▸ Data shown
- - - - -

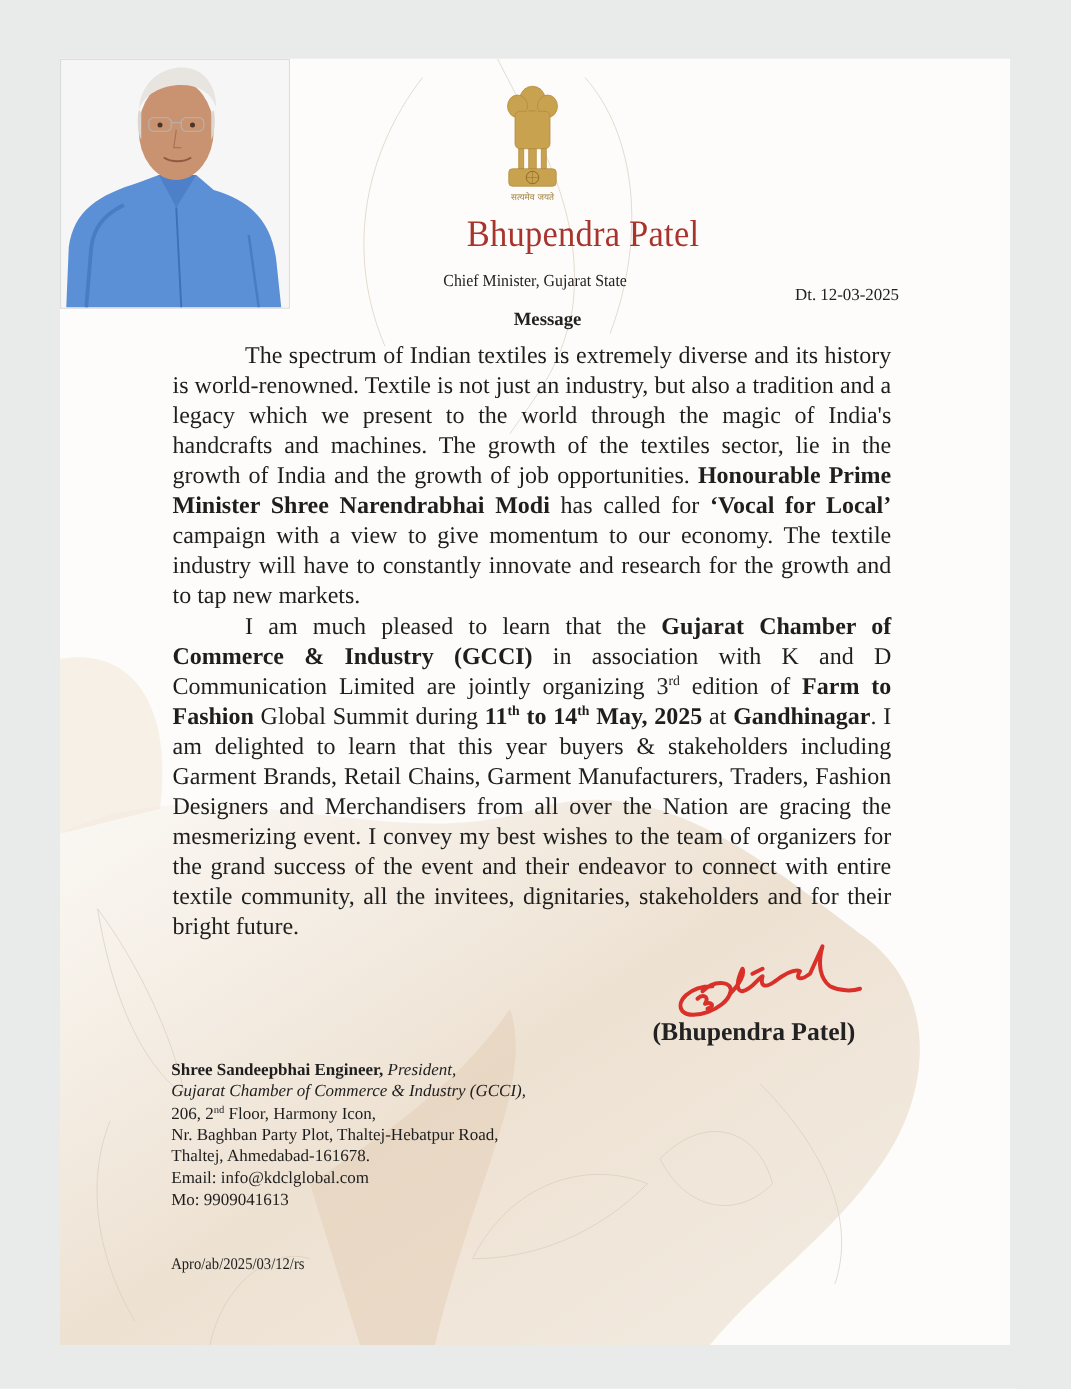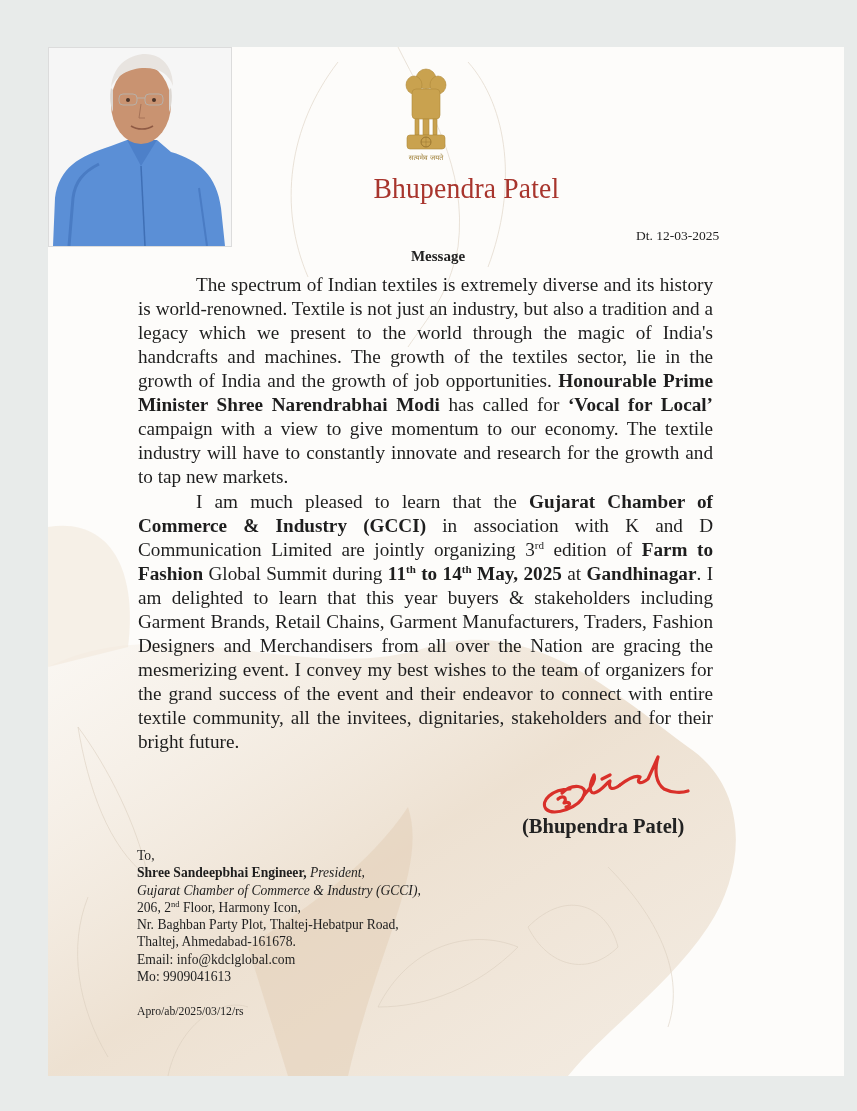--- a/index.html
+++ b/index.html
@@ -10,21 +10,20 @@
     overflow: hidden;
     font-family: "Liberation Serif", serif;
     color: #1e1e1e;
   }
   .paper {
     position: absolute;
     left: 48px; top: 47px;
     width: 760px; height: 1029px;
     background: #fdfcfa;
     overflow: hidden;
-    padding-left: 36px;
   }
   .bg-art { position: absolute; left: 0; top: 0; width: 760px; height: 1029px; }
   .photo {
     position: absolute; left: 0; top: 0;
     width: 184px; height: 200px;
     background: #f7f7f7;
     border: 1px solid #dcdcdc;
     box-sizing: border-box;
     overflow: hidden;
   }
@@ -145,20 +144,21 @@
     </g>
     <circle cx="32" cy="77" r="5" fill="none" stroke="#8f6c28" stroke-width="0.8"></circle>
     <g stroke="#8f6c28" stroke-width="0.4">
       <line x1="32" y1="72" x2="32" y2="82"></line>
         <line x1="27" y1="77" x2="37" y2="77"></line>
     </g>
     <text x="32" y="95" text-anchor="middle" font-size="7" fill="#a0803a" font-family="DejaVu Sans, sans-serif">सत्यमेव जयते</text>
   </svg>
 
   <div class="name"><span>Bhupendra Patel</span></div>
+  <div class="subtitle"><span>Chief Minister, Gujarat State</span></div>
   <div class="date">Dt. 12-03-2025</div>
 
   <div class="heading">Message</div>
 
   <div class="body">
     <p><span>The spectrum of Indian textiles is extremely diverse and its history is world-renowned. Textile is not just an industry, but also a tradition and a legacy which we present to the world through the magic of India's handcrafts and machines. The growth of the textiles sector, lie in the growth of India and the growth of job opportunities. </span><b>Honourable Prime Minister Shree Narendrabhai Modi</b><span> has called for </span><b>‘Vocal for Local’</b><span> campaign with a view to give momentum to our economy. The textile industry will have to constantly innovate and research for the growth and to tap new markets.</span></p>
     <p><span>I am much pleased to learn that the </span><b>Gujarat Chamber of Commerce &amp; Industry (GCCI)</b><span> in association with K and D Communication Limited are jointly organizing 3</span><sup>rd</sup><span> edition of </span><b>Farm to Fashion</b><span> Global Summit during </span><b><span>11</span><sup>th</sup><span> to 14</span><sup>th</sup><span> May, 2025</span></b><span> at </span><b>Gandhinagar</b><span>. I am delighted to learn that this year buyers &amp; stakeholders including Garment Brands, Retail Chains, Garment Manufacturers, Traders, Fashion Designers and Merchandisers from all over the Nation are gracing the mesmerizing event. I convey my best wishes to the team of organizers for the grand success of the event and their endeavor to connect with entire textile community, all the invitees, dignitaries, stakeholders and for their bright future.</span></p>
   </div>
 
   <svg class="signature" viewBox="0 0 160 70">
@@ -166,21 +166,20 @@
       <path d="M38 40 C 20 40, 8 52, 14 60 C 22 68, 48 58, 52 46 C 56 36, 40 34, 30 44"></path>
       <path d="M26 50 C 30 46, 36 48, 32 54 C 38 52, 40 56, 34 58"></path>
       <path d="M52 46 C 60 38, 64 30, 62 26 C 58 34, 56 44, 62 44 C 70 42, 74 34, 78 32 C 76 40, 80 42, 88 36"></path>
       <path d="M70 30 L 78 26"></path>
       <path d="M88 36 C 96 30, 104 26, 108 28 C 104 34, 108 36, 116 30 L 126 8 C 122 22, 124 34, 132 40 C 140 44, 150 44, 156 42"></path>
     </g>
   </svg>
   <div class="sig-name">(Bhupendra Patel)</div>
 
   <div class="address">
-    <span class="line">To,</span>
     <span class="line"><b>Shree Sandeepbhai Engineer,</b> <i>President,</i></span>
     <span class="line"><i>Gujarat Chamber of Commerce &amp; Industry (GCCI),</i></span>
     <span class="line"><span>206, 2</span><sup>nd</sup><span> Floor, Harmony Icon,</span></span>
     <span class="line">Nr. Baghban Party Plot, Thaltej-Hebatpur Road,</span>
     <span class="line">Thaltej, Ahmedabad-161678.</span>
     <span class="line">Email: info@kdclglobal.com</span>
     <span class="line">Mo: 9909041613</span>
   </div>
 
   <div class="ref"><span>Apro/ab/2025/03/12/rs</span></div>

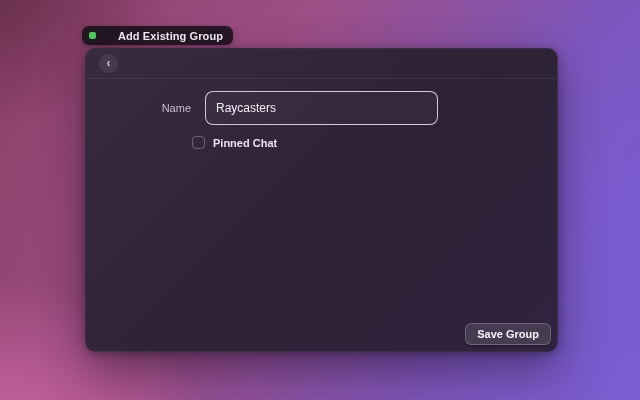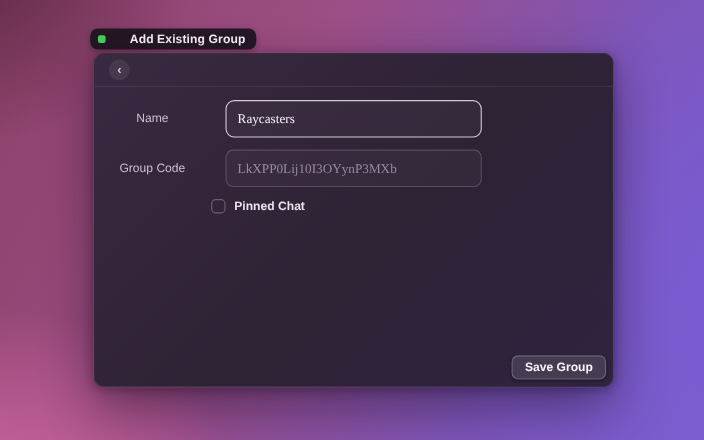--- a/index.html
+++ b/index.html
@@ -92,31 +92,31 @@
     padding-top: 12px;
   }
   .form-row {
     display: flex;
     align-items: center;
     margin-bottom: 11px;
   }
   .field-label {
     width: 105px;
     margin-right: 14px;
-    text-align: center;
+    text-align: right;
     font-size: 11px;
     color: #c7bfce;
     flex: none;
   }
   .text-input {
     width: 233px;
     box-sizing: border-box;
     background: rgba(255,255,255,0.03);
     color: #f3f0f5;
-    font-family: Liberation Serif, serif;
+    font-family: Liberation Sans, sans-serif;
     font-size: 12px;
     padding: 16px 10px;
     outline: none;
   }
   .input-focused {
     height: 28px;
     border: 1px solid rgba(236,231,241,0.85);
     border-radius: 8px;
   }
   .input-normal {
@@ -188,24 +188,20 @@
       </div>
     </div>
 
     <div class="form-area">
 
       <div class="form-row">
         <span class="field-label">Name</span>
         <input type="text" class="text-input input-focused" value="Raycasters" style="">
       </div>
 
-      <div class="form-row">
-        <span class="field-label">Group Code</span>
-        <input type="text" class="text-input input-normal" value="LkXPP0Lij10I3OYynP3MXb" style="">
-      </div>
 
       <div class="checkbox-row">
         <span class="checkbox-box"></span>
         <span class="checkbox-label">Pinned Chat</span>
       </div>
 
     </div>
 
     <button class="save-btn">Save Group</button>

- - - - -

▸ What is needed
Exactly the lines from the one containing "background: rgba(255,255,255,0.03);" through the last line of the records are to be transcribed, both endpoints included.

▸ Response below
     background: rgba(255,255,255,0.03);
     color: #f3f0f5;
-    font-family: Liberation Serif, serif;
+    font-family: Liberation Sans, sans-serif;
     font-size: 12px;
     padding: 16px 10px;
     outline: none;
   }
   .input-focused {
     height: 28px;
     border: 1px solid rgba(236,231,241,0.85);
     border-radius: 8px;
   }
   .input-normal {
@@ -188,24 +188,20 @@
       </div>
     </div>
 
     <div class="form-area">
 
       <div class="form-row">
         <span class="field-label">Name</span>
         <input type="text" class="text-input input-focused" value="Raycasters" style="">
       </div>
 
-      <div class="form-row">
-        <span class="field-label">Group Code</span>
-        <input type="text" class="text-input input-normal" value="LkXPP0Lij10I3OYynP3MXb" style="">
-      </div>
 
       <div class="checkbox-row">
         <span class="checkbox-box"></span>
         <span class="checkbox-label">Pinned Chat</span>
       </div>
 
     </div>
 
     <button class="save-btn">Save Group</button>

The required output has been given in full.